Mittwoch, 11. Januar 2012

Neuer Geist, alte Flaschen

Was Weihnachtsfeiern für den Dezember, sind Neujahrsveranstaltungen für den Januar. Und als mir die Einladung zum Neujahrsempfang der Deutsch-Arabischen Gesellschaft ins Haus flattert, merke ich auch gleich auf - das Programm kündigt neben den üblichen Grußworten, Musikdarbietungen und Gutmenschentum auch einen Vortrag von Rachid Al-Ganouchi, dem Vorsitzenden der El-Nahda Partei, die in Tunesien kürzlich mit überwältigender Mehrheit die Wahl gewann und die als islamistische Partei verschrien ist. Ich bin interessiert, melde mich zusammen mit zwei Freundinnen an.

Schon als wir den Ort des Geschehens, den Französischen Dom am Berliner Gendarmenmarkt betreten, beschleicht uns ein leicht beklemmendes Gefühl. "Ich fühle mich sehr bürgerlich", raunt mir meine Begleitung ins Ohr. Viele sehr gediegene Menschen in Anzügen und Hosenanzügen sitzen um uns herum, wir ziehen den Altersdurchschnitt arg nach unten.

Es folgen Grußwort um Grußwort, und immer wieder sagt jemand "Arabien", "Orient"und anderen Orientalistenquatsch. Es wird der freie, demokratische Westen besungen und dem nun "endlich" auf dem rechten Wege folgenden "Arabien" ein Wort des "deutschen Revolutionsdichters Schiller" mit auf den Weg gegeben. "Und das in einem Land, wo gerade mehrere rassistisch motivierte Morde vertuscht worden sind", raunt meine Begleitung mir wieder ins Ohr.
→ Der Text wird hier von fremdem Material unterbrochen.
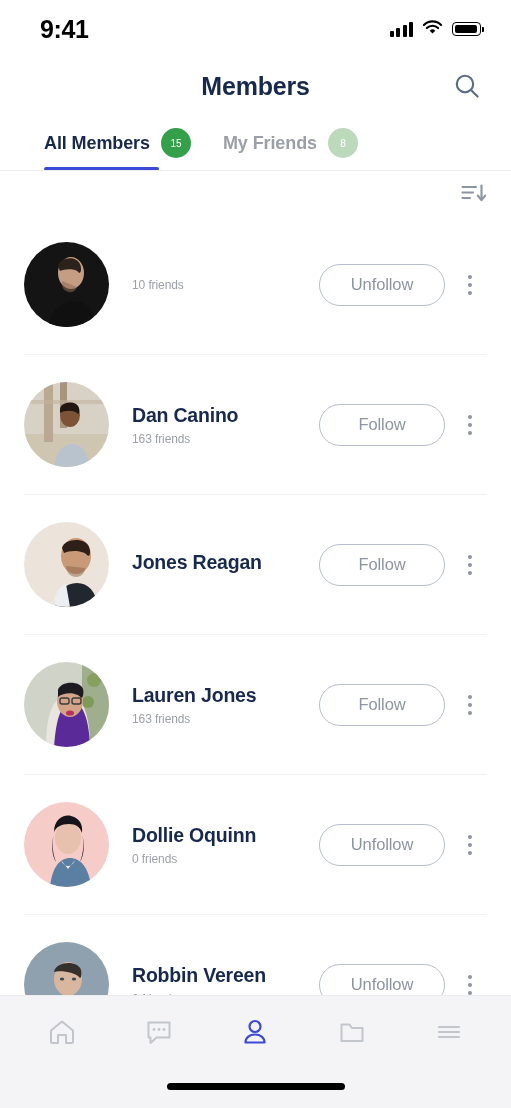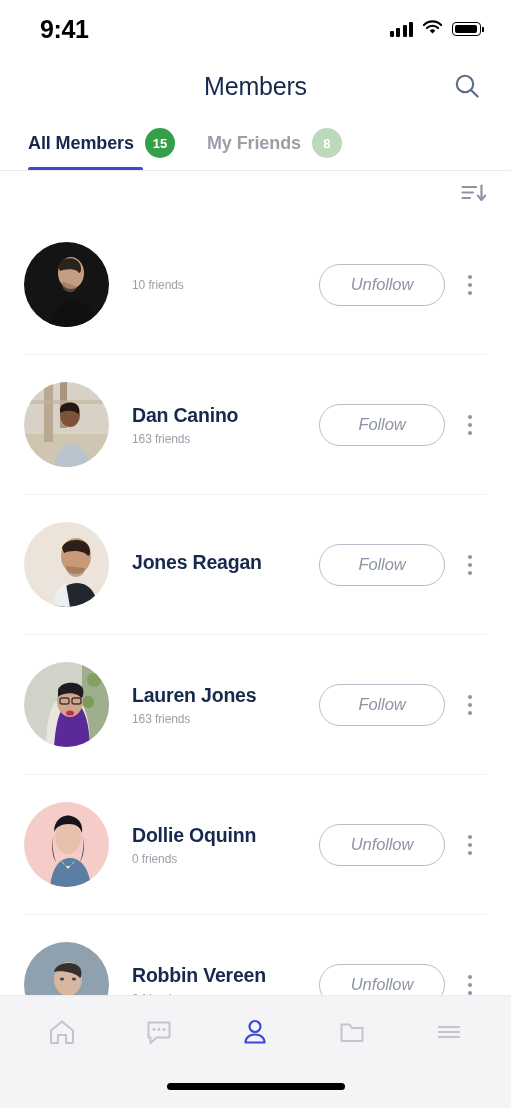"Members" .page-title { font-weight: normal -> bold }
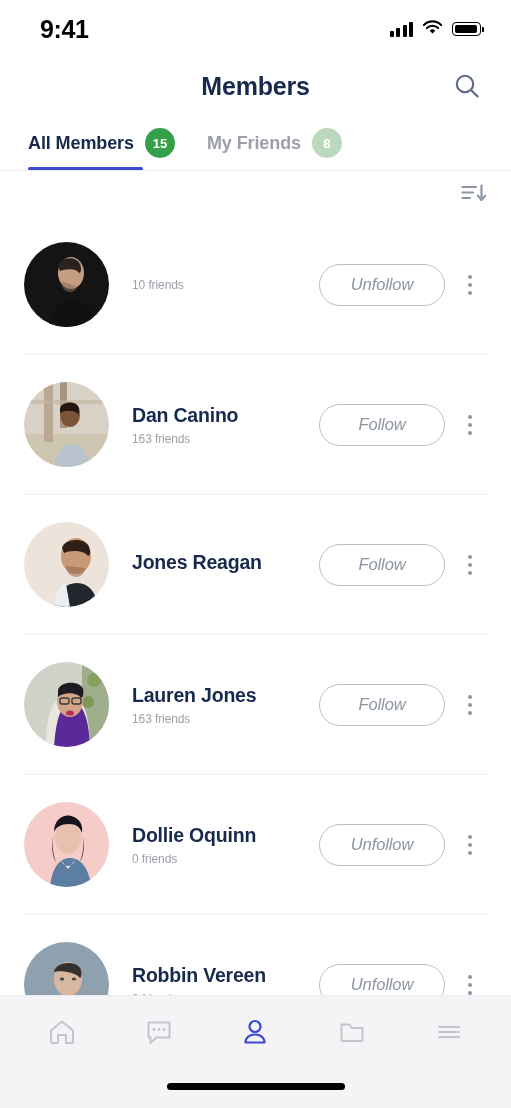"All Members" .tabs { padding: 0 28px -> 0 44px }
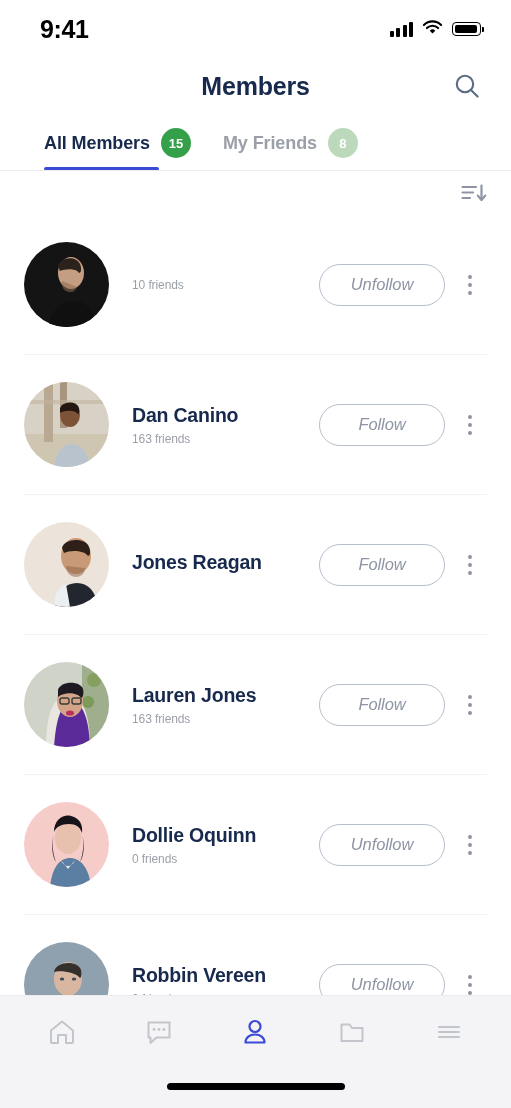"15" .tab-badge { font-size: 13px -> 10px; font-weight: bold -> normal }
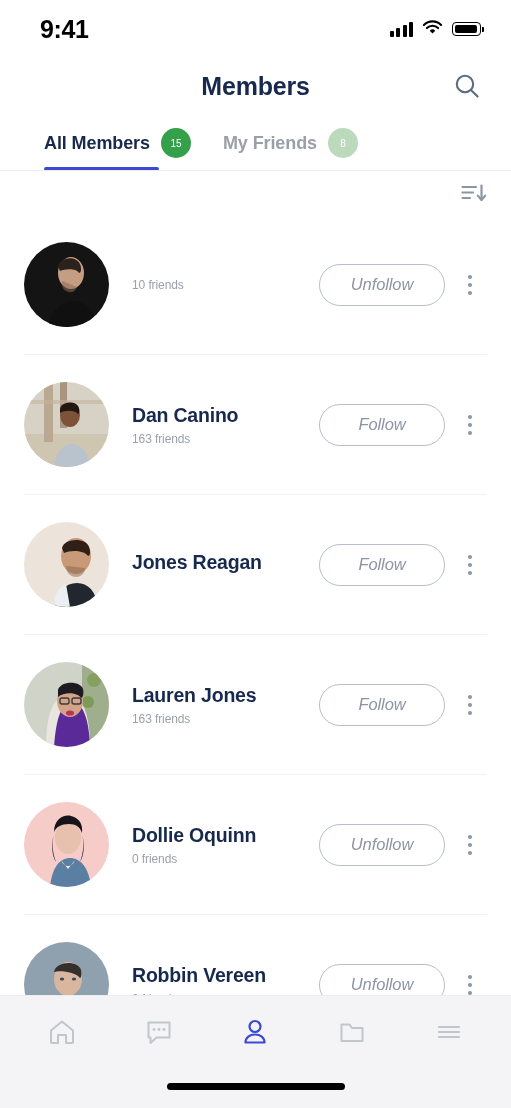"Unfollow" .follow-btn { font-style: italic -> none }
Dann schon die große Enttäuschung: Rachid El-Ganouchi hat die Teilnahme an der Veranstaltung abgesagt. Mist. Der Grund, warum wir hier sitzen. Hmpf.

Es erklingt ein Flügel und eine wirklich gute Sopranistin gibt ein Mozartlied zum Besten. Mozart? Na gut, meinetwegen ... Während sie noch singt, lesen wir mal das Programmheft etwas genauer. Und reißen irgendwo zwischen ungläubig und amüsiert die Augen weit auf. Von einem "Jahrhundertereignis", der "Volkserhebung in Arabien" ist da die Rede, die "alle vorgefassten Meinungen über angebliche Lethargie und Demokratieunfähigkeit" widerlegt. Und dann kommt es: "Der Geist ist aus der Flasche!" -- Ja, das steht wirklich da! Flasche, Geist, Orient - der Zusammenhang ist klar, ne? Orientalismus pur, im Jahr 2012, post "Widerlegung vorgefertigter Meinungen", und das im Rahmen einer Veranstaltung von Menschen, die es doch eigentlich besser wissen sollten ...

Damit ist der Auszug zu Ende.